From the command line, cd
into the directory .../TAR-SCRNA-seq/from_STARsolo
Please ensure the Snakefile and STARsolo_config.yaml files as well as the scripts folder are in the directory where you intend to run the pipeline.
#TODO- update output tree
All output files are stored in a directory inside of the STARsolo output .../DATADIR/sample_A/TAR/
- RefFlat format of TAR features with and without consideration of directionality stored in "TAR_reads.bed.gz.withDir.genes.refFlat" and "TAR_reads.bed.gz.noDir.refFlat.refFlat".
- Digital expression matrix for TAR features, with consideration of TAR directionality relative to annotated gene features, is stored in "TAR_expression_matrix_withDir.txt.gz". Additional rules within the Snakefile are provided to generate a matrix that does not consider strandedness- just uncomment them.
- A list of differentially expressed genes and uTARs in "results_out/{sample}/{sample}_diffMarkers.txt".

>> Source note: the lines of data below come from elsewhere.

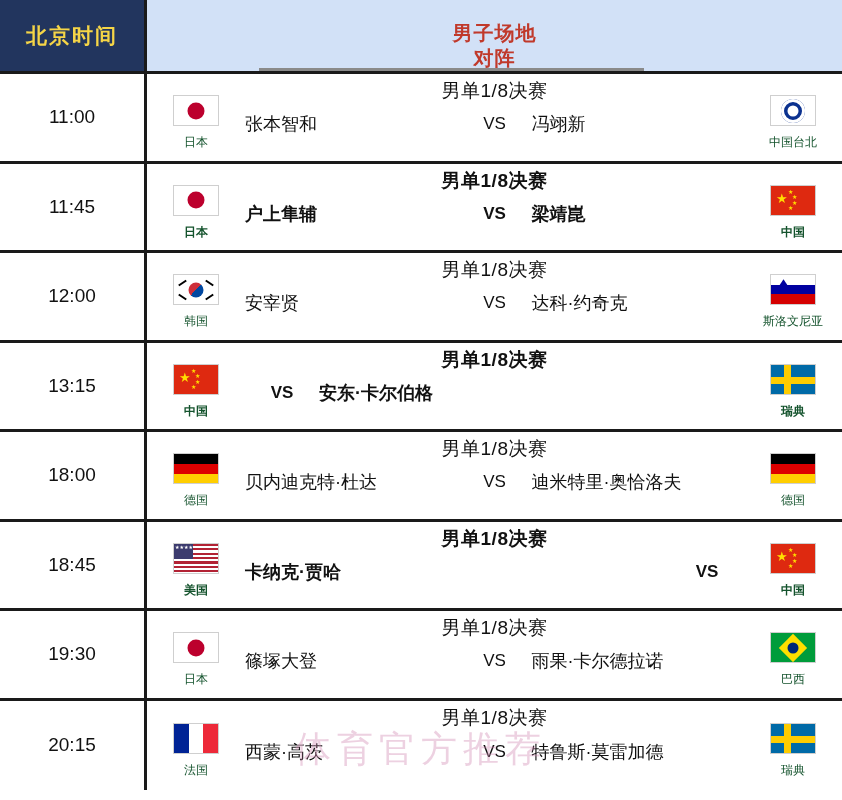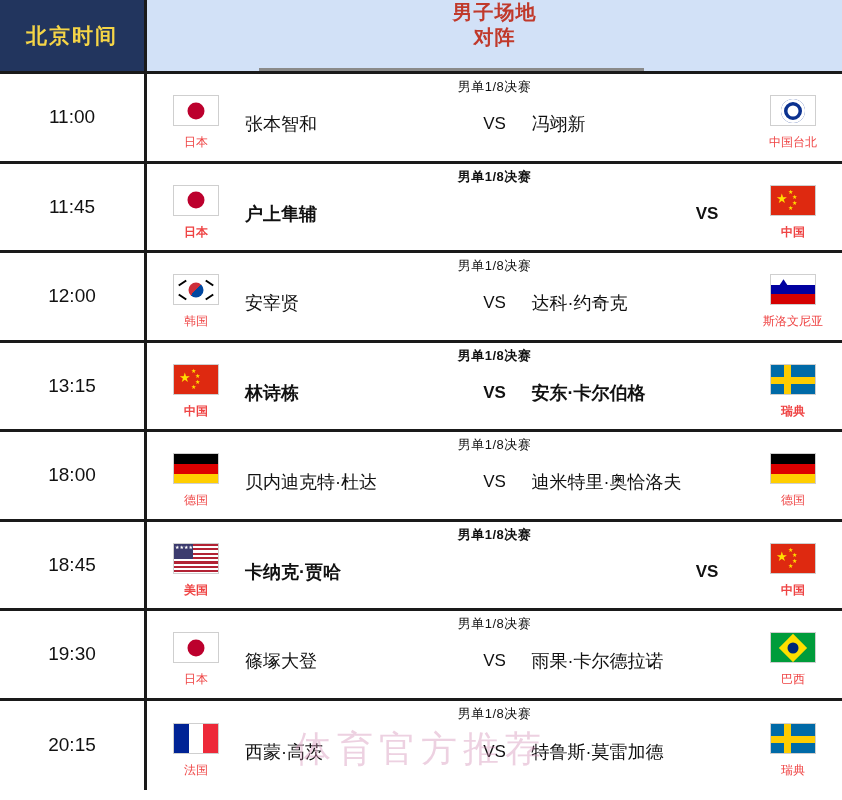"男子场地" .header-main { align-items: flex-start -> flex-end }
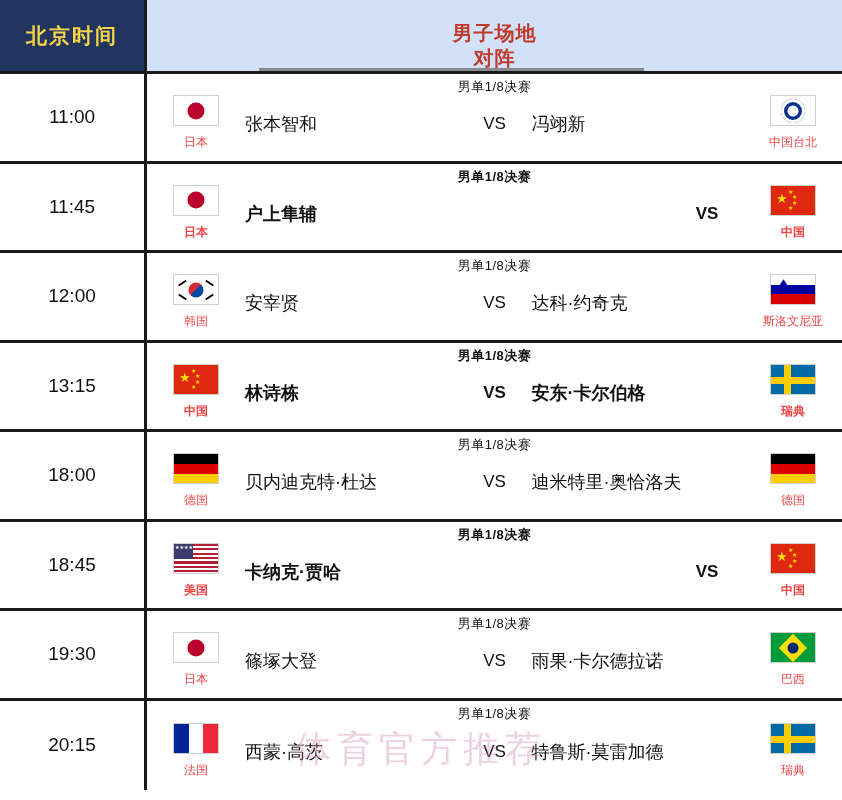"男单1/8决赛" .round-title { font-size: 13px -> 19px }
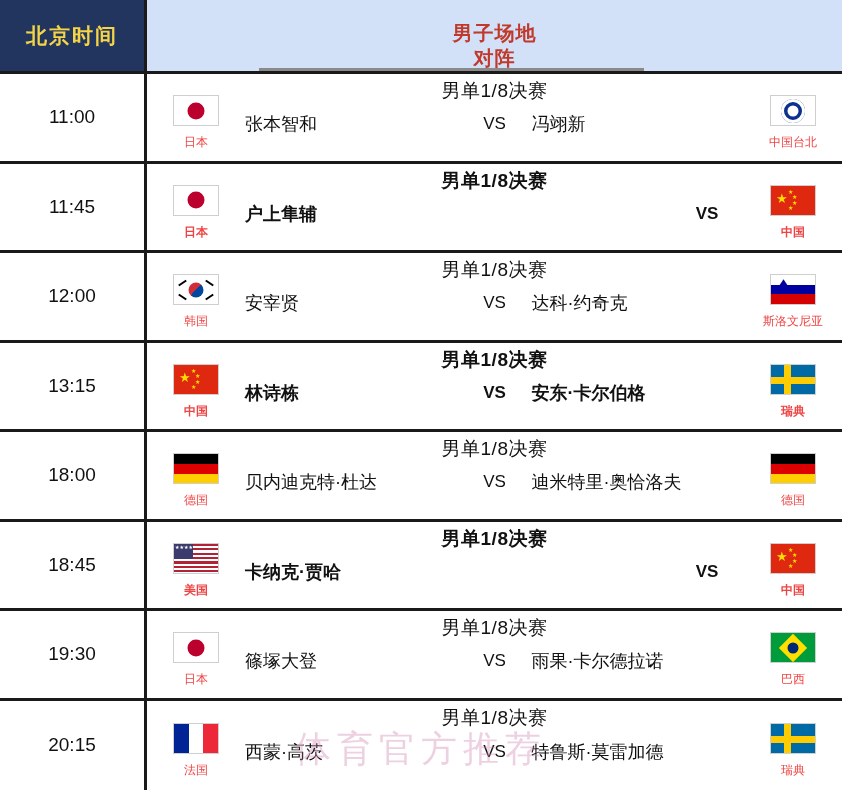"日本" .flag-label { color: #ef4444 -> #14532d }
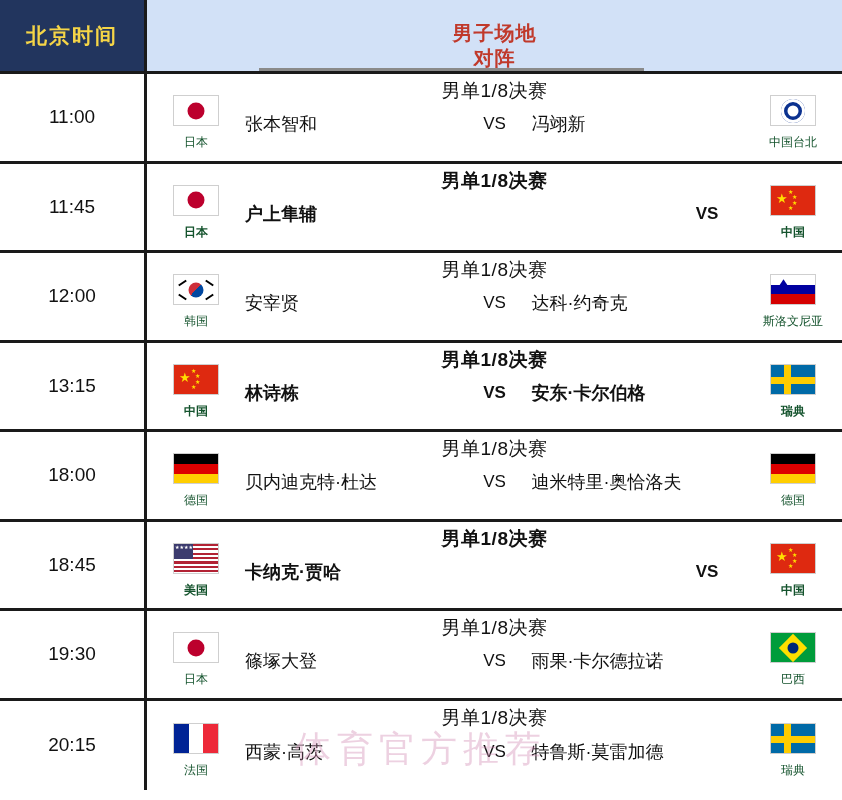"梁靖崑" div.player { html: none -> <div>梁靖崑</div> }
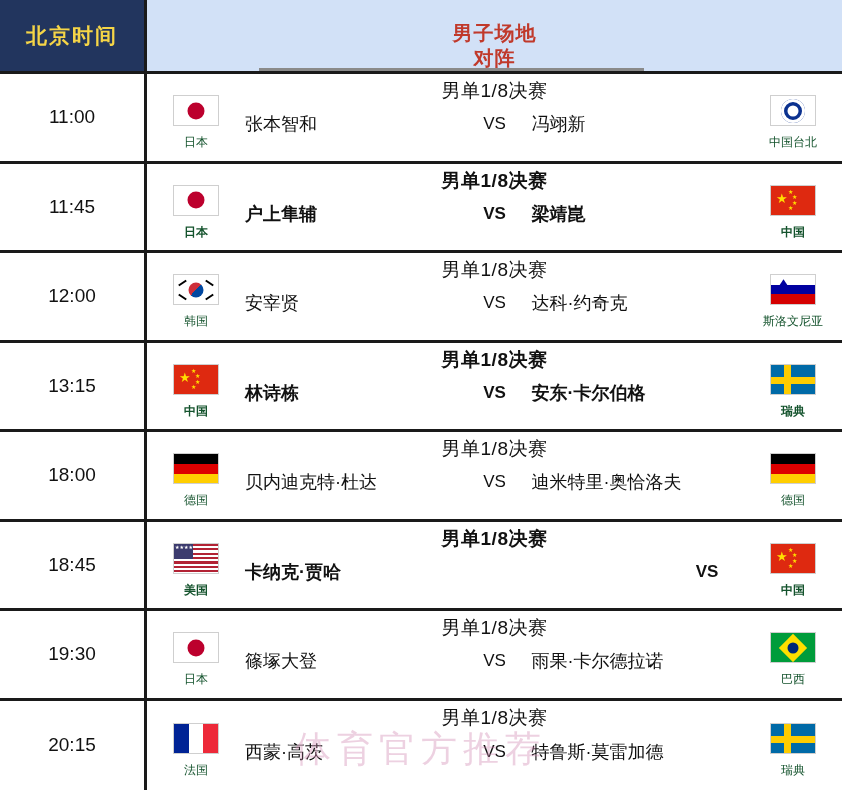"林诗栋" div.player { html: <div>林诗栋</div> -> none }
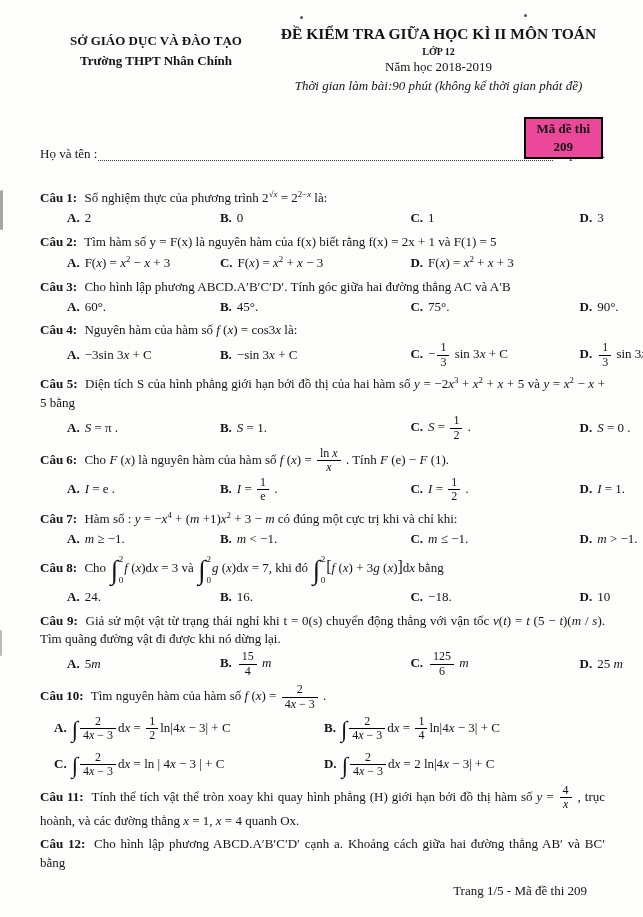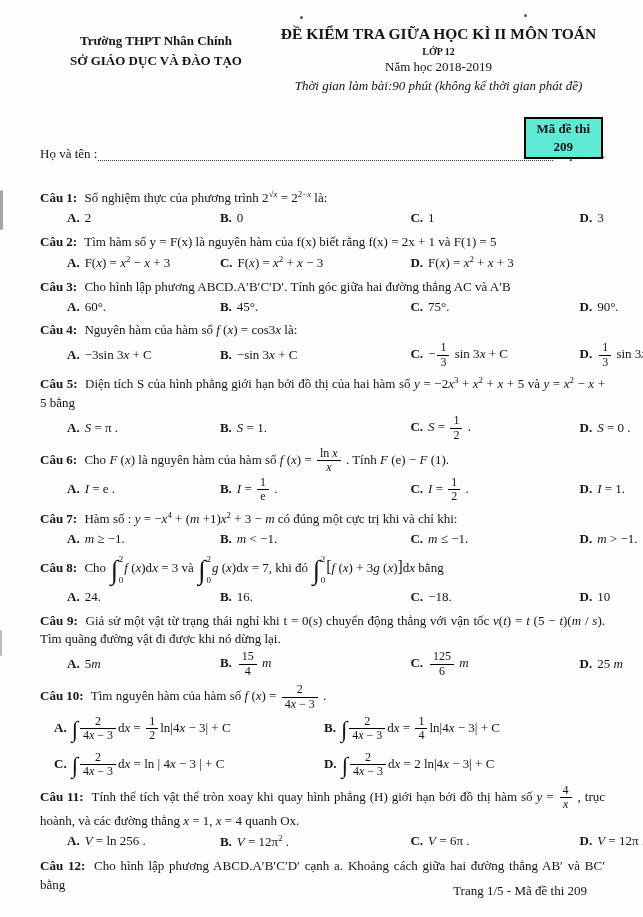"Trường THPT Nhân Chính" div { order: before "SỞ GIÁO DỤC VÀ ĐÀO" -> after "SỞ GIÁO DỤC VÀ ĐÀO" }
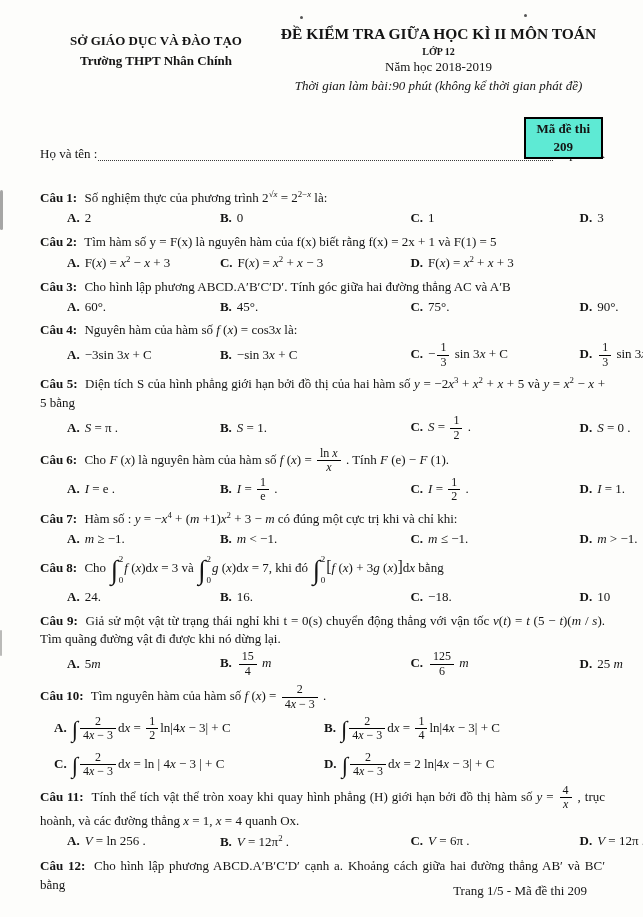"Mã đề thi" .codebox { background: #5eead4 -> #ec4899 }
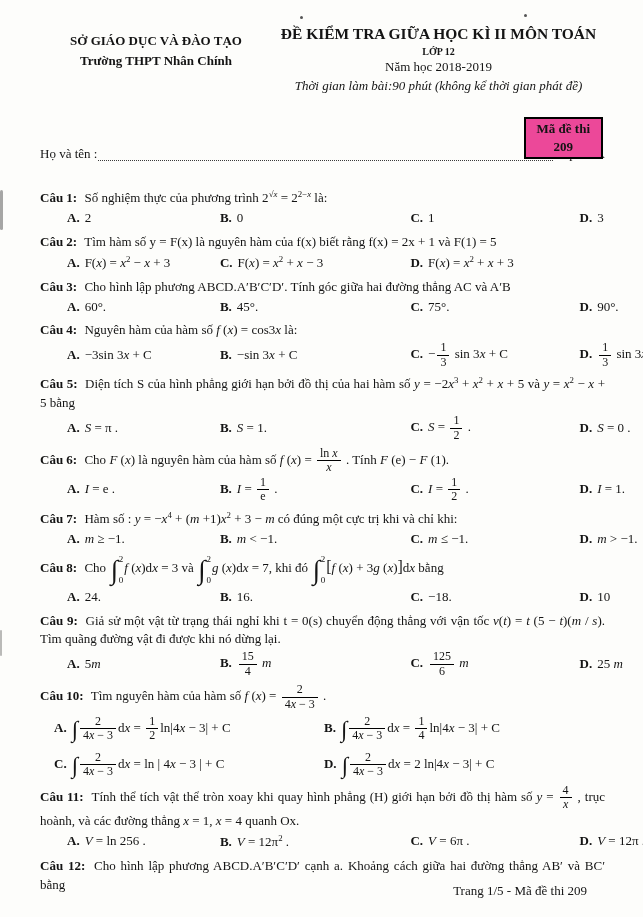"A. V = ln 256" div.opts { html: <div> <span><b>A.</b><span><i>V</i> = ln 256 .</span></span> <span><b>B.</b><span><i>V</i> = 12π<sup>2</sup> .</span></span> <span><b>C.</b><span><i>V</i> = 6π .</span></span> <span><b>D.</b><span><i>V</i> = 12π .</span></span> </div> -> none }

- A list of differentially expressed uTARs and their labels based on BLASTn results in "results_out/{sample}/{sample}_TAR_diff_uTAR_Features_Labeled.txt".
- Results of the BLASTn analysis for differentially expressed uTARs in "TAR_blastResults.txt".
Please cite our Nature Communications paper: Wang, M. F. Z. et al. Uncovering transcriptional dark matter via gene annotation independent single-cell RNA sequencing analysis. Nature Communications 12, 2158 (2021).